# Assignment
Could you retype the lines below, starting at the line holding "row order: none -> C descending" and stopping at the line holding "filter: none -> C != C", inclusive? Copy them exactly and drop the images.

# Dataset excerpts
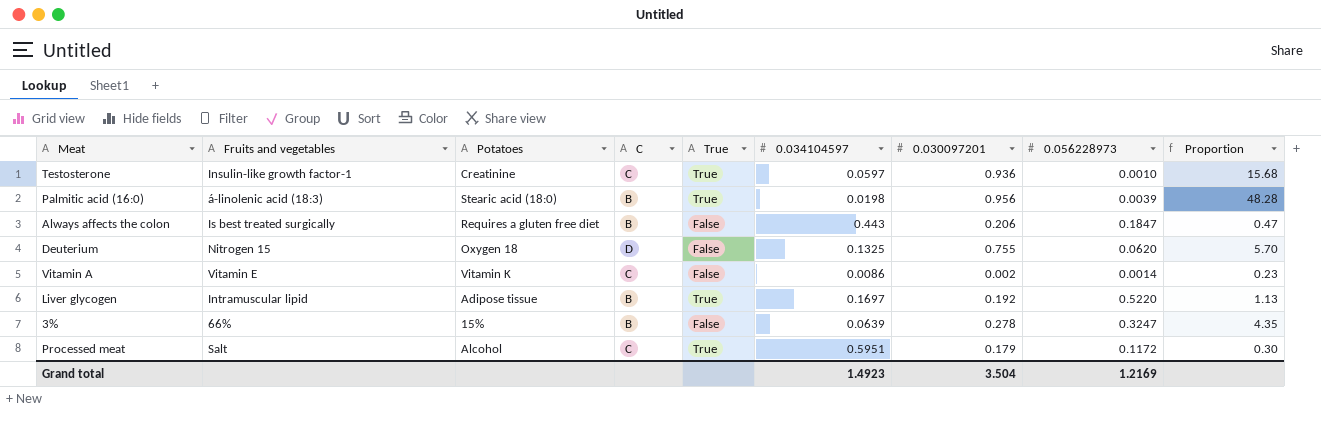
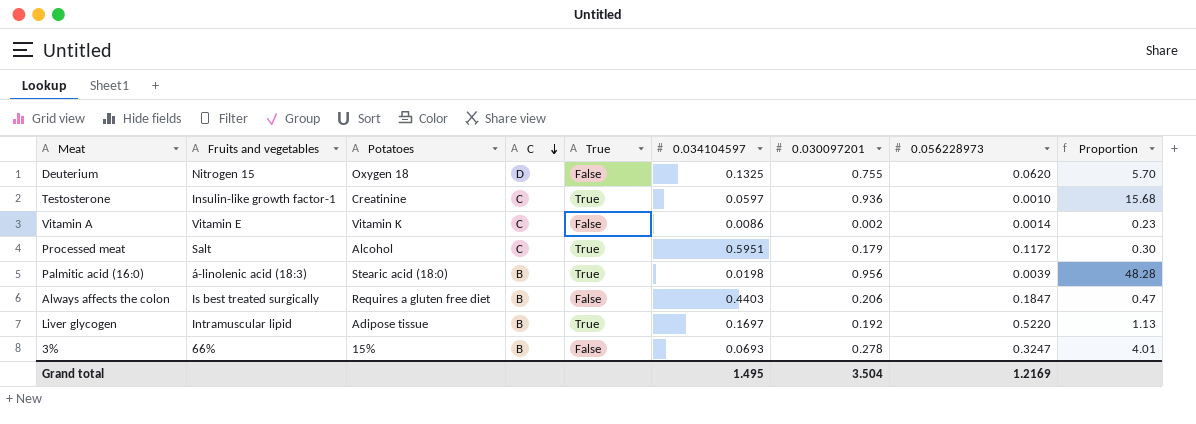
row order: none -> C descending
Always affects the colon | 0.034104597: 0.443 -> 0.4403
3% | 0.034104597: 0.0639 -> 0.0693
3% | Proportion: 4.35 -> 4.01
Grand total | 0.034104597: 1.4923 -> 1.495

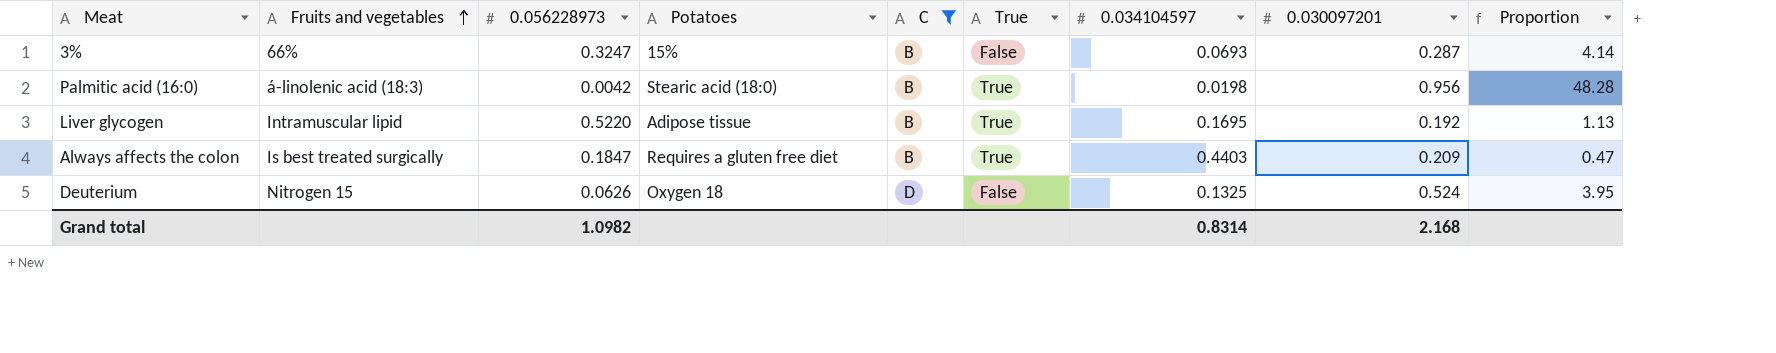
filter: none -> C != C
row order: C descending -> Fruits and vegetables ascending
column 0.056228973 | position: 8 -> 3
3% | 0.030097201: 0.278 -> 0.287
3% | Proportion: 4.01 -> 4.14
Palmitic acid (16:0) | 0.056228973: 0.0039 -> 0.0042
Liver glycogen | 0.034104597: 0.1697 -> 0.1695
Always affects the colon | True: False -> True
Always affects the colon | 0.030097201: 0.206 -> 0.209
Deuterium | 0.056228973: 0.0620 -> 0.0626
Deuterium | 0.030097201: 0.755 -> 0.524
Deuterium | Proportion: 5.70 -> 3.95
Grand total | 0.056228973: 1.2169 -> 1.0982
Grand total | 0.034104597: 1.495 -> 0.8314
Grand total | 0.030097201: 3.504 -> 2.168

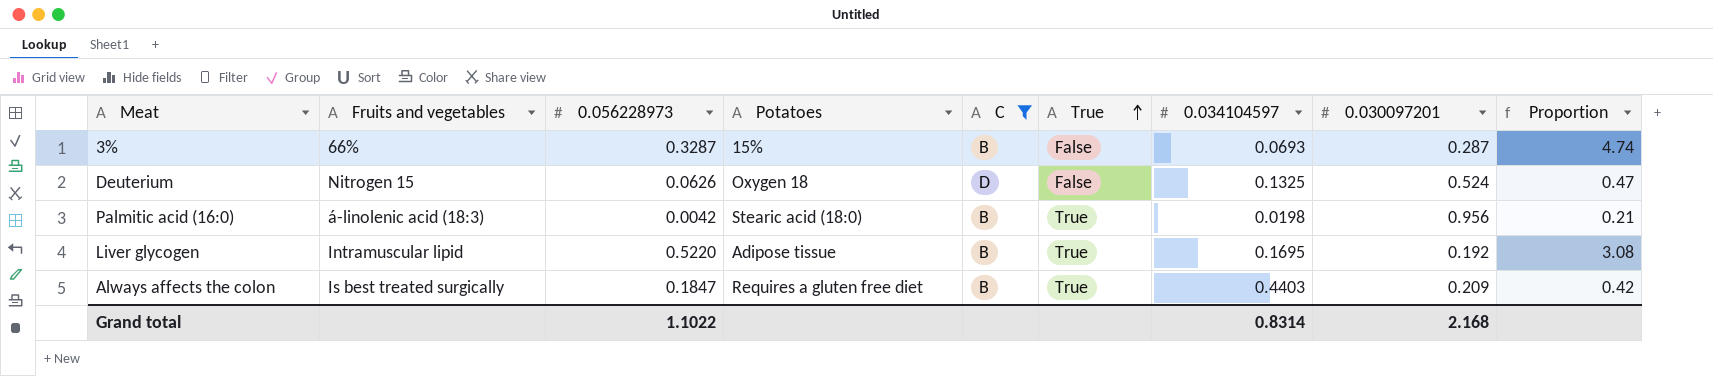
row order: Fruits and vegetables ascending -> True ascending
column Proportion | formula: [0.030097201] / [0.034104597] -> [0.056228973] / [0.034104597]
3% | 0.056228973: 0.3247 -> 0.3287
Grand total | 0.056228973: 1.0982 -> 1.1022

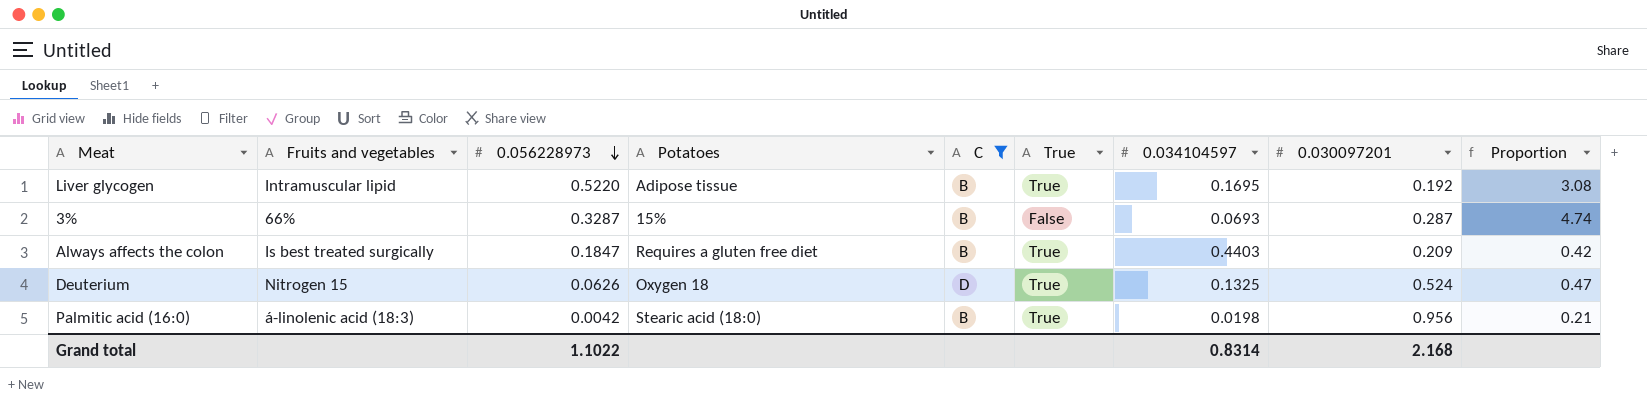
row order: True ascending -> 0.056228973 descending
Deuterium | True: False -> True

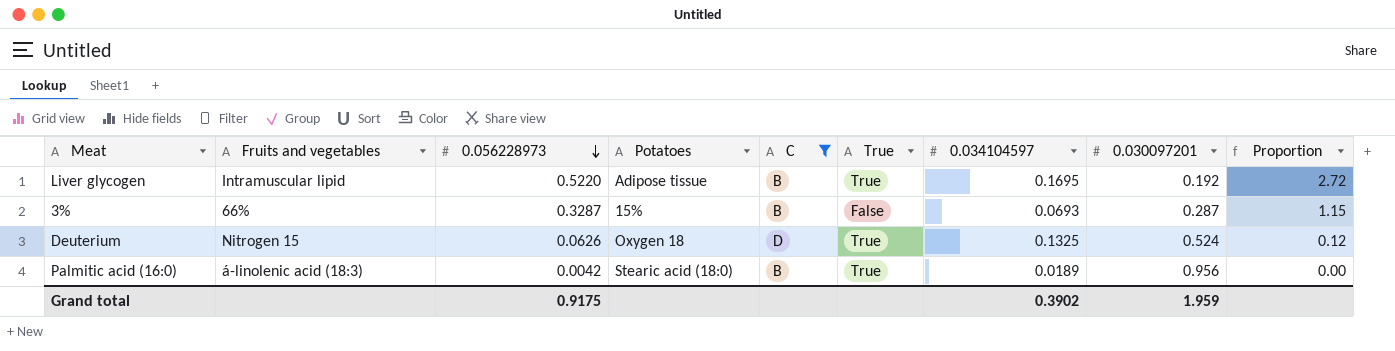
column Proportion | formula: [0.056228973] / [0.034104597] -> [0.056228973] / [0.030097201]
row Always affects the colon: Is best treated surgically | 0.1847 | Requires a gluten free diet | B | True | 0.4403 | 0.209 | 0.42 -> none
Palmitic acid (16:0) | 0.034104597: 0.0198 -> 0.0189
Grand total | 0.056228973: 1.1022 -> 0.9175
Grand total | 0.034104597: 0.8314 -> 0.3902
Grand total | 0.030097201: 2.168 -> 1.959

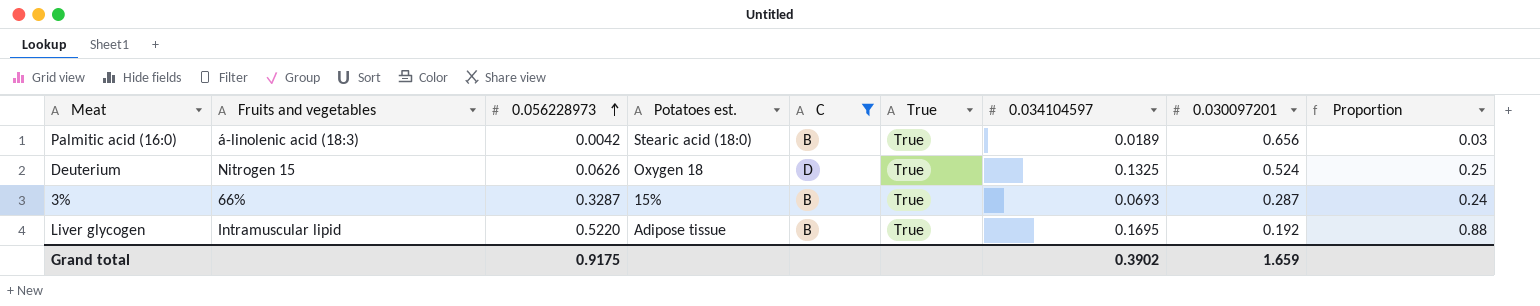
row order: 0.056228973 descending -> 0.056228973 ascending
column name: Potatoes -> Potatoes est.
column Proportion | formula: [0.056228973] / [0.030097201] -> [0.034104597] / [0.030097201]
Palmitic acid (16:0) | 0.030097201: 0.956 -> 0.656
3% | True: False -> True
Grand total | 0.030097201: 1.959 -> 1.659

---

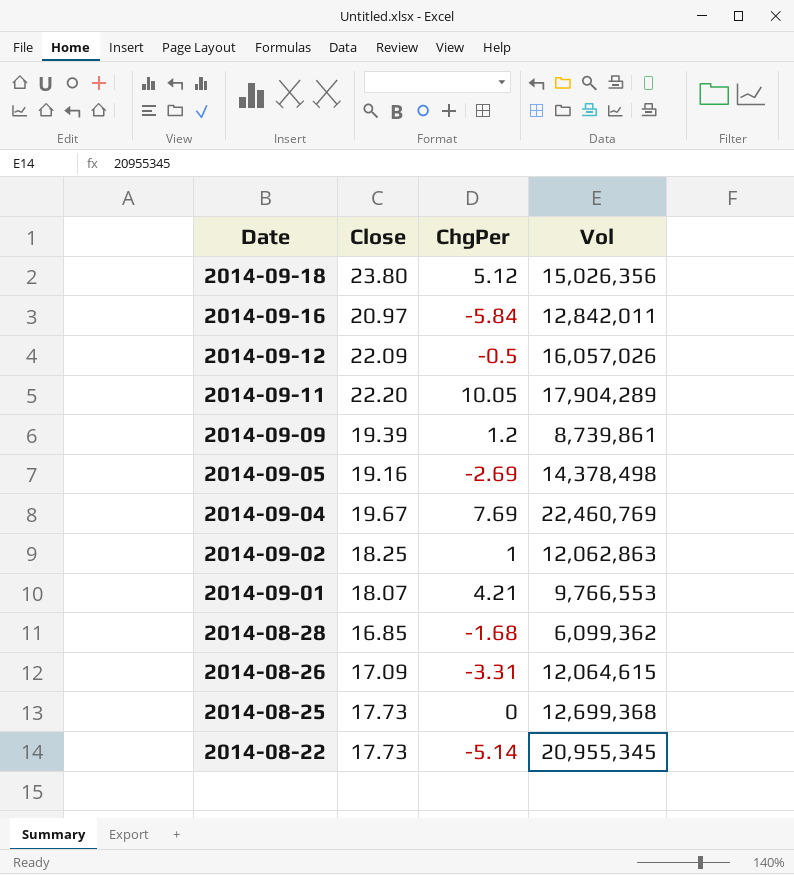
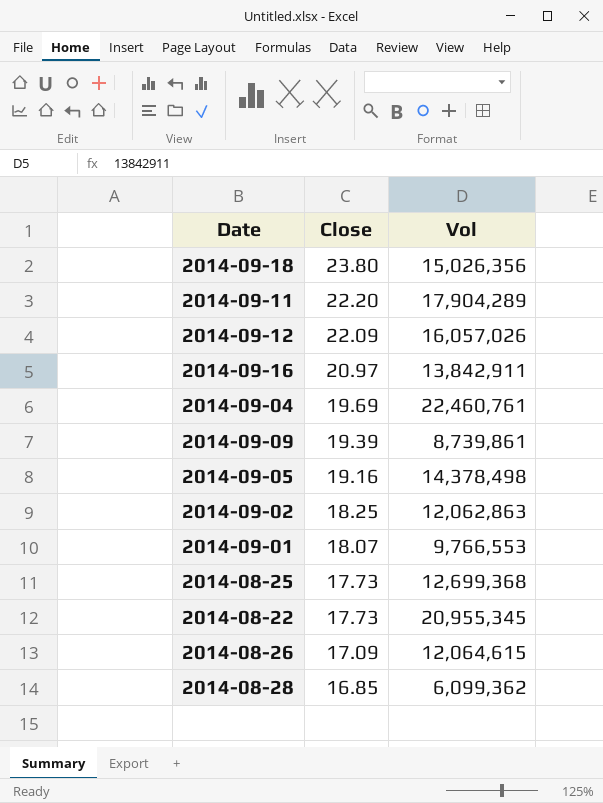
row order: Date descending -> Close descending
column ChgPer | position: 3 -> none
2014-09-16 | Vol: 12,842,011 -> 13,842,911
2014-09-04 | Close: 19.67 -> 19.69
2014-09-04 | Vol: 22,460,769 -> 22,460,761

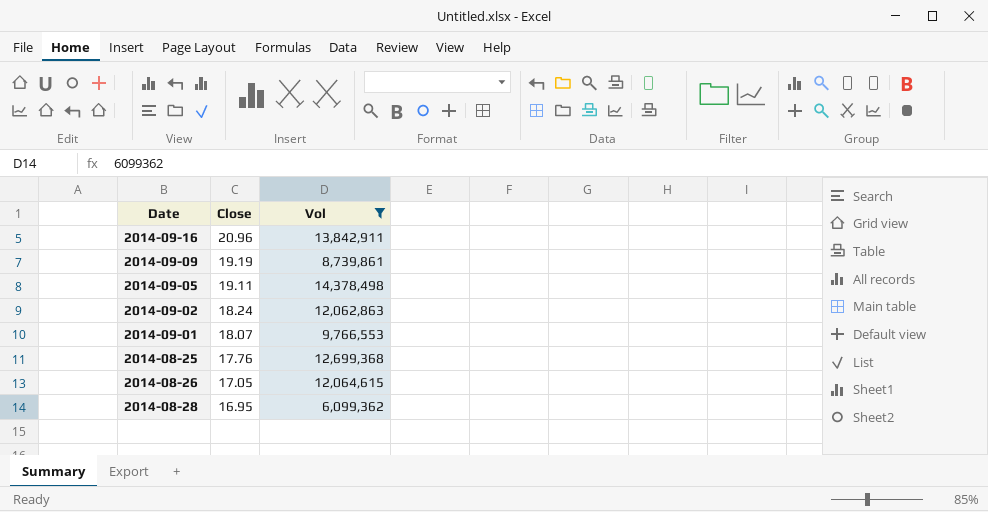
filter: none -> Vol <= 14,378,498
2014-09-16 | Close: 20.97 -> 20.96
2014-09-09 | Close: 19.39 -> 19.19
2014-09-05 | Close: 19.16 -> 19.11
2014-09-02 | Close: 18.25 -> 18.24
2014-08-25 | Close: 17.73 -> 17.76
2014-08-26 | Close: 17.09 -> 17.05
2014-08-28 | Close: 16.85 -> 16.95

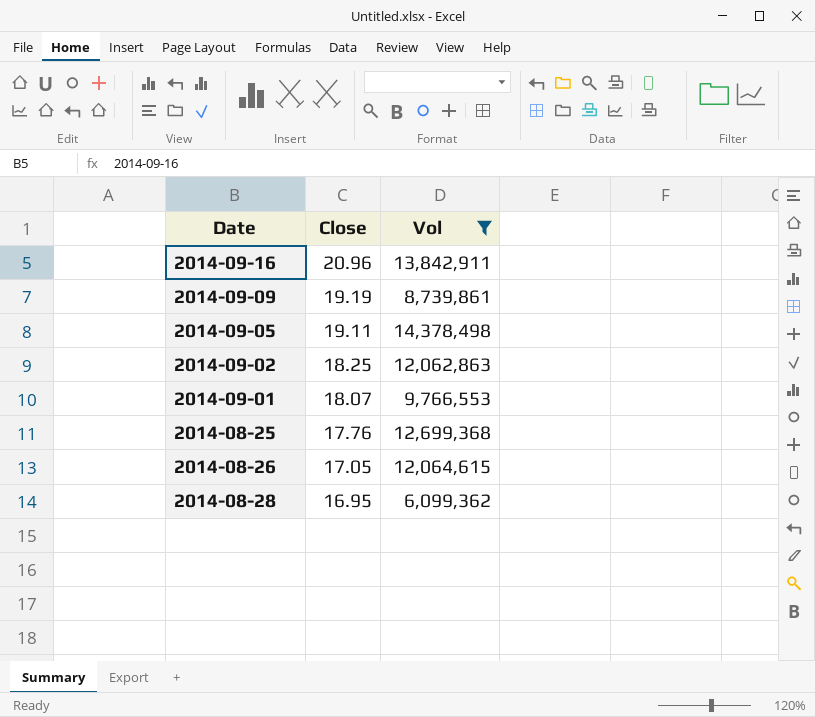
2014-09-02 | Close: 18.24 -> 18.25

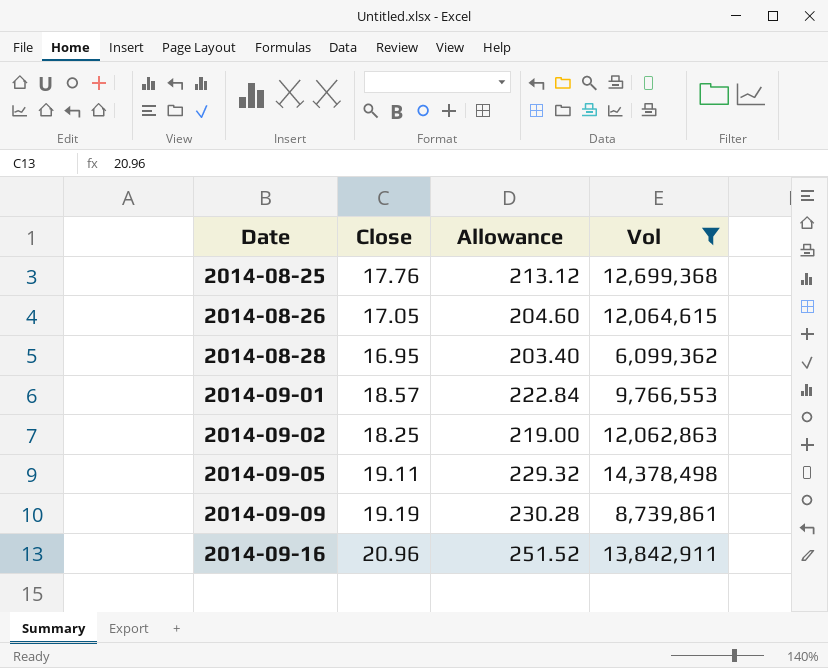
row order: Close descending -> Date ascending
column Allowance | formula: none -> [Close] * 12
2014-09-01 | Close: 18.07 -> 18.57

--

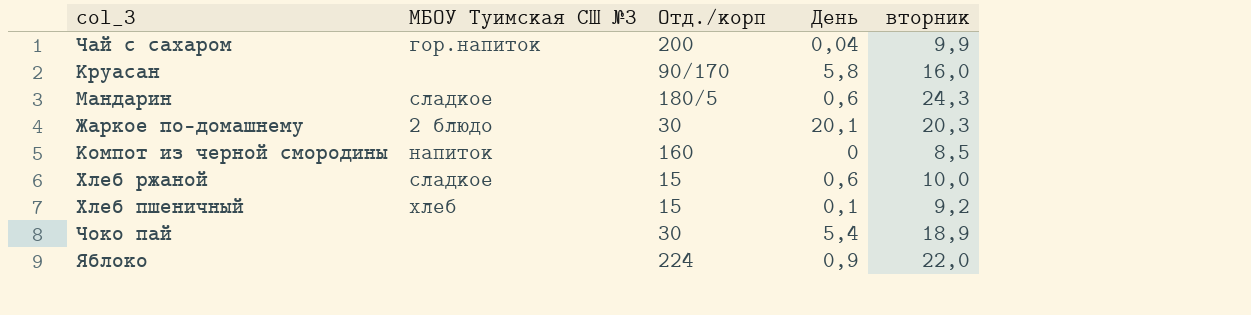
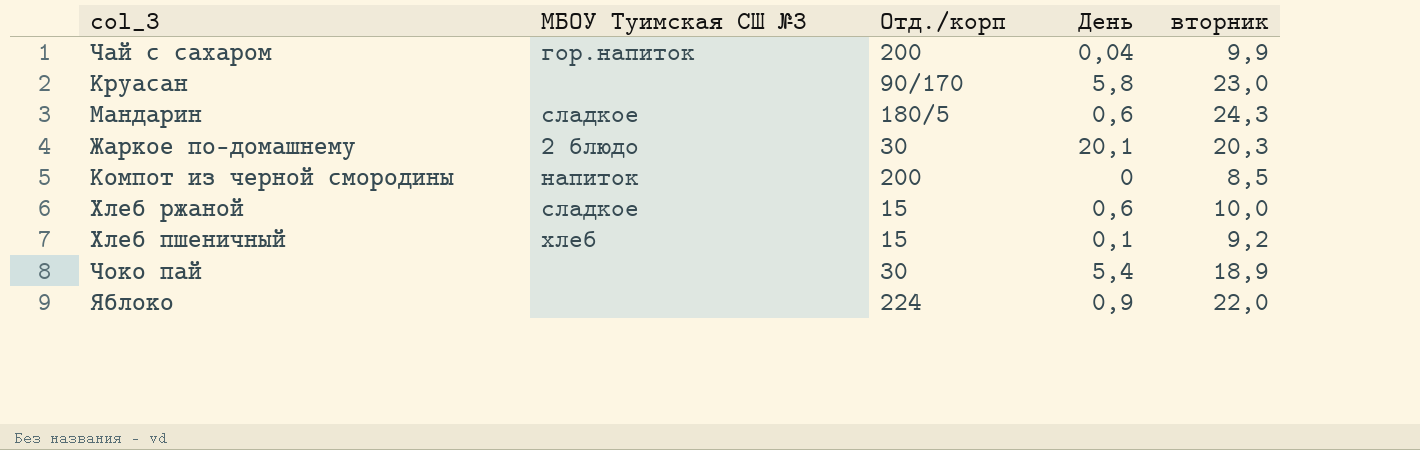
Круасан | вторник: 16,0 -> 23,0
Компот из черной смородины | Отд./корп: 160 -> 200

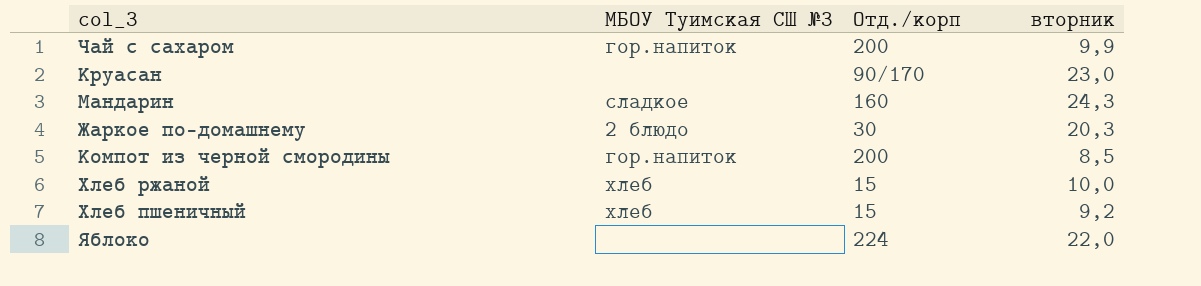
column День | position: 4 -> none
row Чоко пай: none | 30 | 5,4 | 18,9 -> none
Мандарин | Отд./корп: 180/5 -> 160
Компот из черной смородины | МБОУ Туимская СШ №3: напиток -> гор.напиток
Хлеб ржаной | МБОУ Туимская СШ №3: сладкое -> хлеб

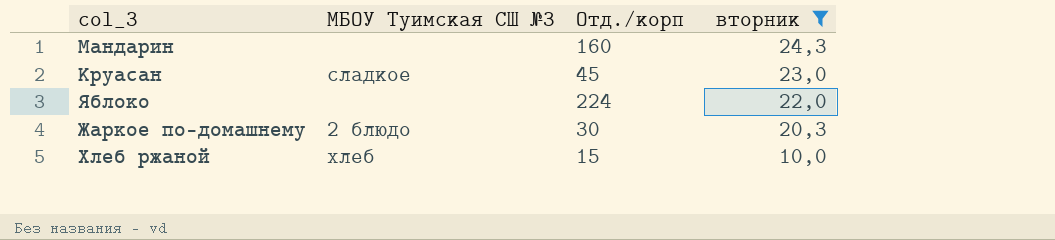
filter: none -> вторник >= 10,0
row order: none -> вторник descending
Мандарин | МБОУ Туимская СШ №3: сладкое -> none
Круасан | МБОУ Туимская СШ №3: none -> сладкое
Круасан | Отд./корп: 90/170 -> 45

# Solution for this exercise
row order: none -> C descending
Always affects the colon | 0.034104597: 0.443 -> 0.4403
3% | 0.034104597: 0.0639 -> 0.0693
3% | Proportion: 4.35 -> 4.01
Grand total | 0.034104597: 1.4923 -> 1.495

filter: none -> C != C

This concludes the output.